Selon la chercheuse, il faut faire une distinction entre le tourisme de masse présent depuis les années 1960 et le phénomène difficilement identifiable "d’over-tourisme", en plein développement depuis l’essor des compagnies low-cost et des plateformes d’hébergement en ligne comme Airbnb. "Ce phénomène est très lié aux Millenials. Ils ont des pratiques de tourisme qui sont spécifiques, en essayant justement de ne pas faire du tourisme de masse. En cherchant à faire comme les locaux, en essayant de se fondre autant que possible dans les quartiers, chez l’habitant, ils ont certainement produits plus de dégâts que le tourisme de masse", analyse Maria Gravari-Barbas.

En France, on en est pas encore là, "mais je ne vois pas pourquoi on y échapperait", estime Didier Arino, directeur de l’agence de conseils Protourisme.
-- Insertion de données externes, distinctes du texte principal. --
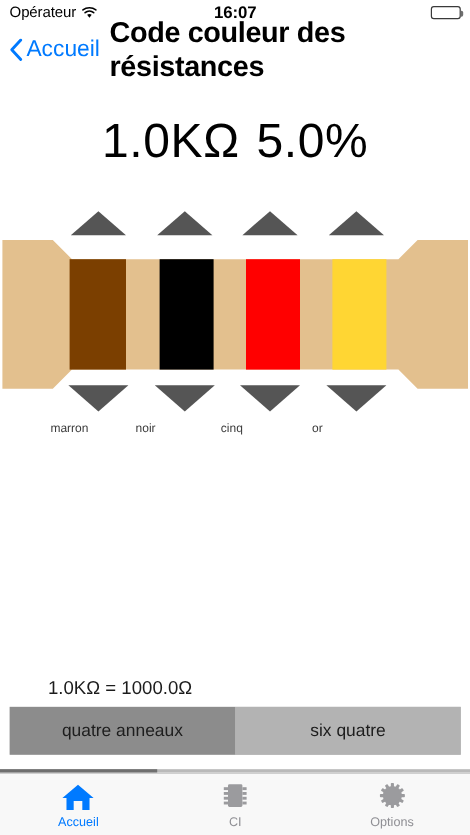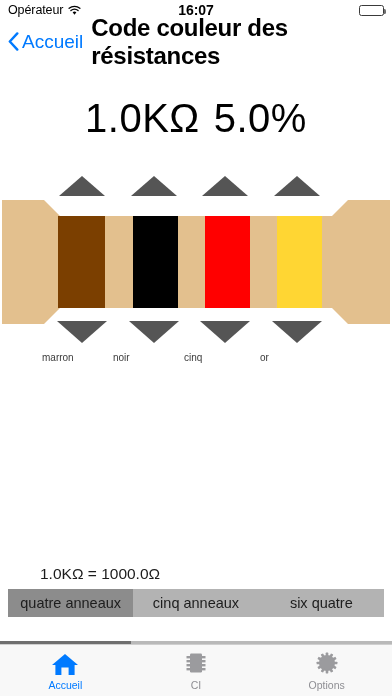--- a/index.html
+++ b/index.html
@@ -85,21 +85,21 @@
   }
 
   
   .equation {
     position:absolute; top:525px; left:40px;
     font-size:15.5px; color:#1c1c1c;margin-top:40px;
   }
 
   
   .segmented {
-    position:absolute; top:589px; left:8px; width:376px; height:28px;
+    position:absolute; top:589px; left:8px; width:376px; height:40px;
     display:flex; background:#b3b3b3; overflow:hidden;
   }
   .seg {
     flex:1; display:flex; align-items:center; justify-content:center;
     font-size:14.5px; color:#1d1d1d; cursor:pointer;
     background:#b3b3b3;
   }
   .seg.selected { background:#8c8c8c; }
 
   
@@ -189,21 +189,20 @@
     <div class="band-label" style="left:42px">marron</div>
     <div class="band-label" style="left:113px">noir</div>
     <div class="band-label" style="left:184px">cinq</div>
     <div class="band-label" style="left:260px">or</div>
   </div>
 
   <div class="equation">1.0KΩ = 1000.0Ω</div>
 
   <div class="segmented">
     <div class="seg selected">quatre anneaux</div>
-    <div class="seg">cinq anneaux</div>
     <div class="seg">six quatre</div>
   </div>
 
   <div class="scrollbar-track"></div>
   <div class="scrollbar-thumb"></div>
 
   <div class="tabbar">
 
     <div class="tab active">
       <span class="tab-icon">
Selon lui, "le tourisme mondial bénéficie d’une croissance entre 4 et 5% par an. En Europe, il progresse d’environ 3% par an. En France c’est moins de 1%, donc ça reste un épiphénomène. Mais ce tourisme, dans certaines villes comme Bordeaux, connaît une croissance entre 5 et 10% depuis 10 ans". Et dans ce cas-là, un déséquilibre se crée entre l’activité touristique et "la vie normale des citoyens". "Les bruits de valisettes à roulettes, les gens totalement avinés dans les rues dont certains ne prennent même pas d’hébergement parce qu’ils ne viennent que pour faire la fête… Il y a des villes qui, si elles ne sont pas méfiantes, risquent de se retrouver avec les mêmes types de problèmes: Marseille, Bordeaux, Nice, Biarritz.".

"Vous aurez du mal à trouver une chambre à 30 euros"
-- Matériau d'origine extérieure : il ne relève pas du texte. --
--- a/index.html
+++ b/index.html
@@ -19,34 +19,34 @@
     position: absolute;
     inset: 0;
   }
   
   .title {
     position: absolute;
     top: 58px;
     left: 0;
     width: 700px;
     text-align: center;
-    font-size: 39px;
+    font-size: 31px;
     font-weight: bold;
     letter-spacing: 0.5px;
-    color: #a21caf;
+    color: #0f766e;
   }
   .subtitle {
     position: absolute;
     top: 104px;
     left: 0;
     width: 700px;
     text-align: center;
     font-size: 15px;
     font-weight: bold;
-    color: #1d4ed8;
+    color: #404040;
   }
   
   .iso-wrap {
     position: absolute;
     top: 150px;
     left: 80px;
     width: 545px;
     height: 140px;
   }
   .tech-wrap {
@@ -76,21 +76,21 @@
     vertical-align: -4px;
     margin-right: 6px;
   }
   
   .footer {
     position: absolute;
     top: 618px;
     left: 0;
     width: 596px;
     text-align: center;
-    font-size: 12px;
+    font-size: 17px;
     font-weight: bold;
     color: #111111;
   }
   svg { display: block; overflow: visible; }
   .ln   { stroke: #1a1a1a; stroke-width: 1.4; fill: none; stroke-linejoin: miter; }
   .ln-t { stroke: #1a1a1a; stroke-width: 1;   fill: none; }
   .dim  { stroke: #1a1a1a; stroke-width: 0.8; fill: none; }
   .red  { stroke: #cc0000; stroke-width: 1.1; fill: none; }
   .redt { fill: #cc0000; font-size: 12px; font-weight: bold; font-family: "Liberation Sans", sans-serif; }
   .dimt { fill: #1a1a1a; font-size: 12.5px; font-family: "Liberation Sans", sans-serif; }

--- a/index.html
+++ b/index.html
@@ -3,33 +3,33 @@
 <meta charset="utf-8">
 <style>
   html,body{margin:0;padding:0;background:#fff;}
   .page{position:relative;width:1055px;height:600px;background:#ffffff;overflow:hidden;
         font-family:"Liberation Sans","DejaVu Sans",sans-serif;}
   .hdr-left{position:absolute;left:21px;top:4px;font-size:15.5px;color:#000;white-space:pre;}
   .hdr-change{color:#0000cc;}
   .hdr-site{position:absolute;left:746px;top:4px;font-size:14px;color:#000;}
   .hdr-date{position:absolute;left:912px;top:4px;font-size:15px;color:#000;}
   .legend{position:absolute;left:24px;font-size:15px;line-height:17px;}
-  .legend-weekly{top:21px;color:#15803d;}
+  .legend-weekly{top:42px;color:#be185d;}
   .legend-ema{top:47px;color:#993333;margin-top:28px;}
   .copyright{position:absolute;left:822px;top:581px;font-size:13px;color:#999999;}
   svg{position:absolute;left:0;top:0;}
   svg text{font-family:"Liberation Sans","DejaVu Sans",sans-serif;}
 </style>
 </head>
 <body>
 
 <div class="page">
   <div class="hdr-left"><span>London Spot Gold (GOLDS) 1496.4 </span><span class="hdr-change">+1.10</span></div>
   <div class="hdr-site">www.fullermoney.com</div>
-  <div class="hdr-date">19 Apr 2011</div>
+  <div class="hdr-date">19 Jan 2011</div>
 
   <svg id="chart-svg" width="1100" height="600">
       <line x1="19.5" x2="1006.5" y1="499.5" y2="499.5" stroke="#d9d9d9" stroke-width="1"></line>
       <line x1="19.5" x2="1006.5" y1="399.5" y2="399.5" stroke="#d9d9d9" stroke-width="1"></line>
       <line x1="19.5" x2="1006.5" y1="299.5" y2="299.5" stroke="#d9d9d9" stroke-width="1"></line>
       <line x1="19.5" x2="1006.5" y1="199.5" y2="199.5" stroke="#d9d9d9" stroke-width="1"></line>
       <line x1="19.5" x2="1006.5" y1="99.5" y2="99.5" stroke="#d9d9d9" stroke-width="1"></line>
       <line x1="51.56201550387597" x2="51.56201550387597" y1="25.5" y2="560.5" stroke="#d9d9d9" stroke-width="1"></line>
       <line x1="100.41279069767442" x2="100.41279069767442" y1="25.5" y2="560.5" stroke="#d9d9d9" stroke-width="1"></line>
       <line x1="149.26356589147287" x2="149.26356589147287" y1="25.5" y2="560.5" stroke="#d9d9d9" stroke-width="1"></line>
Et ce souci va bien au-delà des nuisances sonores ou écologiques. L’impact des plateformes d’hébergements comme Airbnb sur le marché du logement a par exemple poussé Amsterdam à limiter à 30 jours le plafond de locations pour les particuliers. A Paris, il est désormais de 120 jours.

"Pour Paris, la bonne mesure, ça aurait été 60 jours, regrette Didier Arino. D’un côté on a des villes où c’est difficile de se loger quand on est salarié, étudiant ou retraité. Et de l’autre on a une espèce de spéculation avec des gens qui se disent qu’ils vont acheter pour faire de la location Airbnb. Il y a des villes où si vous louez 10 fois dans le mois, vous êtes sûrs que ce sera plus rentable que de louer à un étudiant. L’offre d’Airbnb a été multipliée par quatre à Bordeaux en quelques années, avec plus de 6000 logements, la plupart en centre-ville: ça pèse. Ce tourisme, il faut arriver à le réguler et ne pas se voiler la face".

Ce jour-là marquera sans doute la fin de la période du tourisme facile et débridé, ouverte lors du lancement des compagnies low-cost et prolongée par l’avènement des plateformes comme Airbnb. "Oui ce sera plus difficile de voyager du jour au lendemain, estime Maria Gravari-Barbas. Ce sera également difficile de voyager sans avoir intégré un certain nombre de règles de conduite, comme à Florence, où on ne peut plus manger de sandwichs dans certains espaces publics. Enfin, ce sera également plus difficile de voyager de façon abordable: si le jeu de l’offre et de la demande joue, vous aurez du mal à trouver une chambre à 30 euros. Ce qu’on appelle un peu naïvement le 'tourisme durable' ne peut pas être un tourisme totalement démocratique".